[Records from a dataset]
::::::

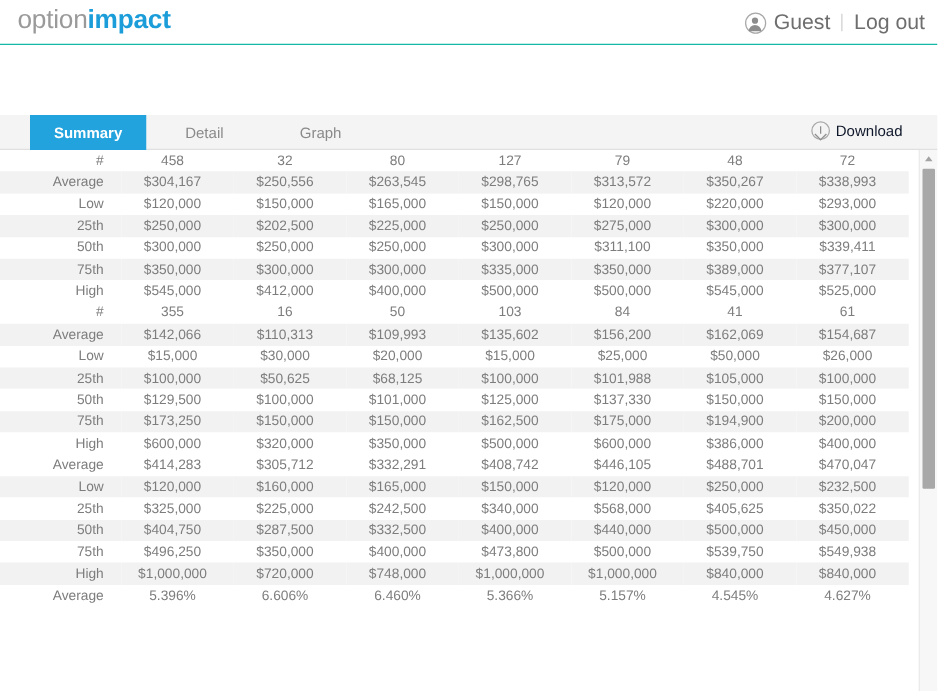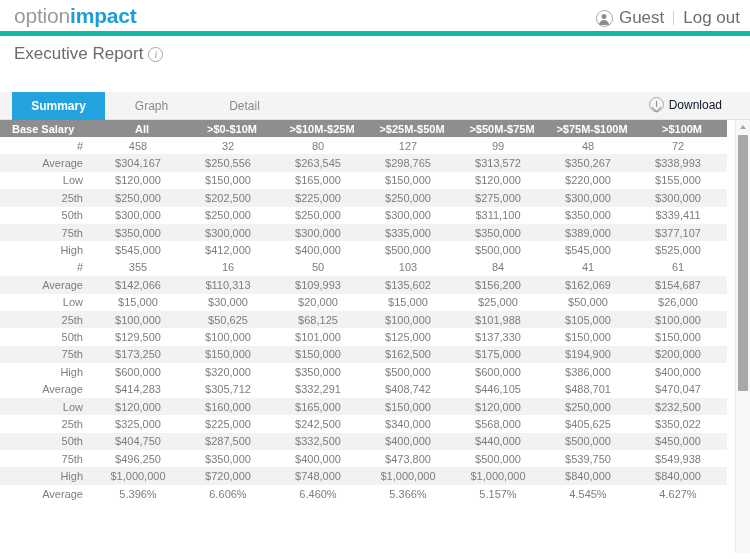--- a/index.html
+++ b/index.html
@@ -16,7 +16,7 @@
     position: relative;
     height: 36px;
     background: #ffffff;
-    border-bottom: 5px solid #14b8a6;
+    border-bottom: 1px solid #14b8a6;
   }
   .logo {
     position: absolute;

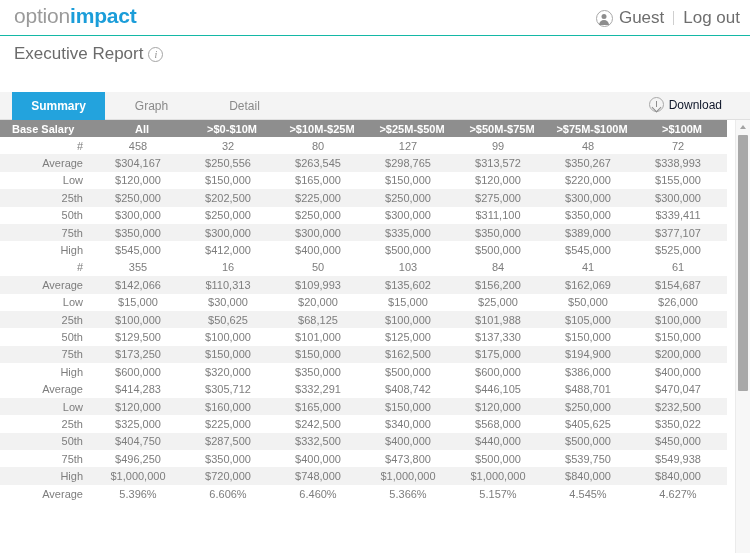--- a/index.html
+++ b/index.html
@@ -283,9 +283,6 @@
 </div>
 
 <div class="reporthead">
-  <div class="report-title">
-    <span>Executive Report</span><span class="info-icon">i</span>
-  </div>
   <div class="agewrap">
     <div class="age-label">AGE OF DATA</div>
     <div class="age-bar" id="age-bar">

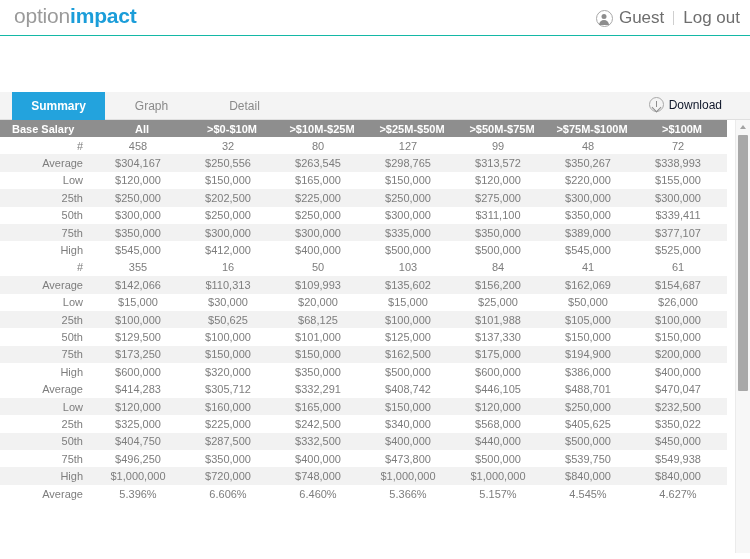--- a/index.html
+++ b/index.html
@@ -149,7 +149,7 @@
     cursor: pointer;
     background: transparent;
   }
-  .tab:first-child { margin-left: 12px; }
+  .tab:first-child { margin-left: 24px; }
   .tab.active {
     background: #23a3dd;
     color: #ffffff;

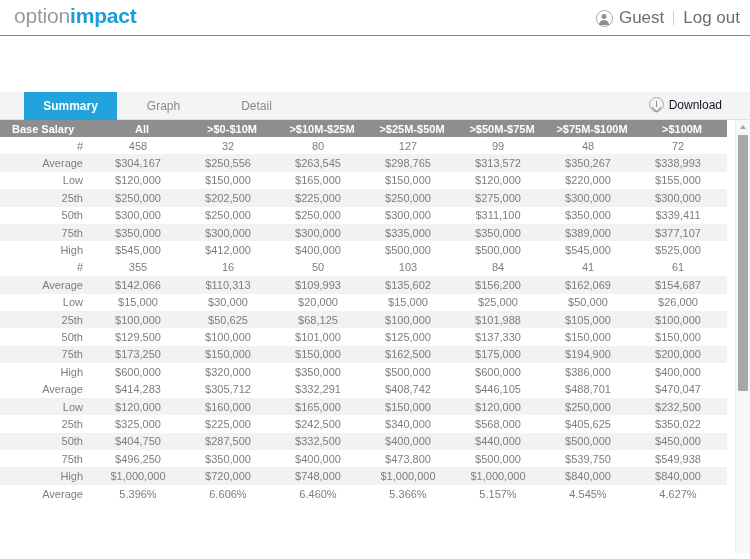--- a/index.html
+++ b/index.html
@@ -309,8 +309,8 @@
 <div class="tabsrow">
   <div class="tabs" id="tab-list">
       <div class="tab active">Summary</div>
+      <div class="tab">Detail</div>
       <div class="tab">Graph</div>
-      <div class="tab">Detail</div>
     </div>
   <div class="download">
     <span class="dl-circ"></span>

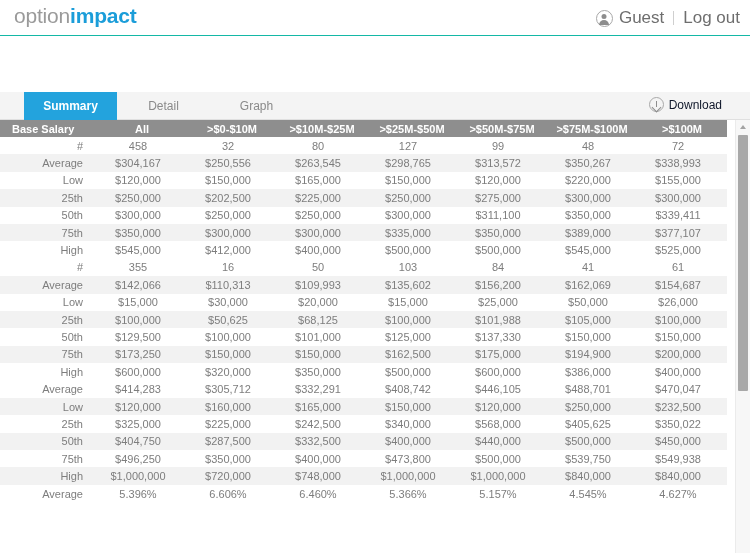--- a/index.html
+++ b/index.html
@@ -331,16 +331,6 @@
         <col class="cx">
     </colgroup>
     <tbody id="grid-body">
-        <tr class="section">
-          <th class="lbl">Base Salary</th>
-          <th>All</th>
-          <th>&gt;$0-$10M</th>
-          <th>&gt;$10M-$25M</th>
-          <th>&gt;$25M-$50M</th>
-          <th>&gt;$50M-$75M</th>
-          <th>&gt;$75M-$100M</th>
-          <th>&gt;$100M</th>
-        </tr>
         <tr class="datarow odd">
           <td class="rowlbl">#</td>
           <td>458</td>

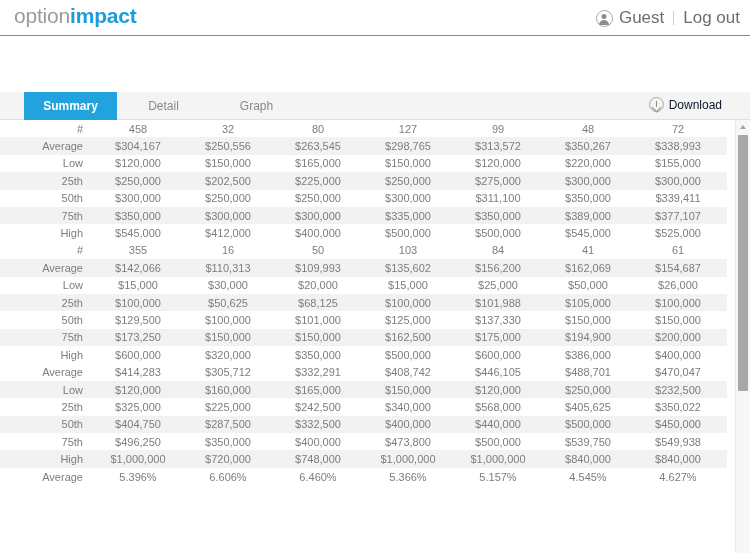--- a/index.html
+++ b/index.html
@@ -337,7 +337,7 @@
           <td>32</td>
           <td>80</td>
           <td>127</td>
-          <td>99</td>
+          <td>79</td>
           <td>48</td>
           <td>72</td>
         </tr>

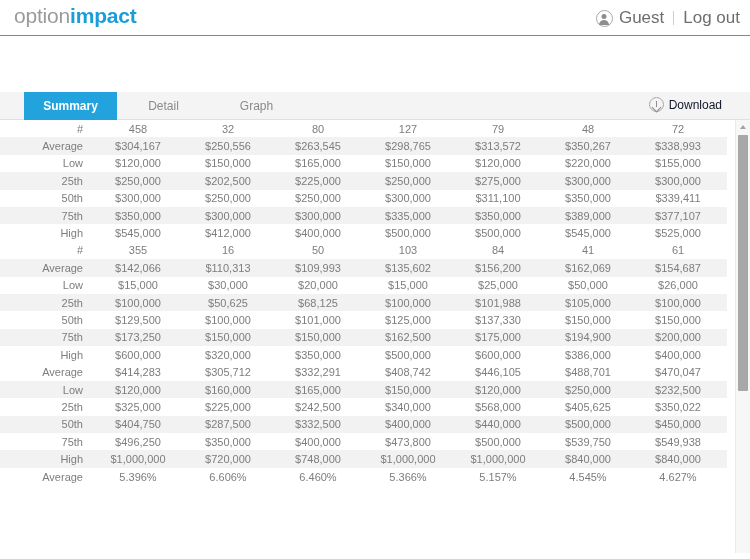--- a/index.html
+++ b/index.html
@@ -359,7 +359,7 @@
           <td>$150,000</td>
           <td>$120,000</td>
           <td>$220,000</td>
-          <td>$155,000</td>
+          <td>$293,000</td>
         </tr>
         <tr class="datarow even">
           <td class="rowlbl">25th</td>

::::::

#### Exercise requirements
Some lines in the records may hold "margin"; state how many do, and give no more than that number.

#### Answer space
2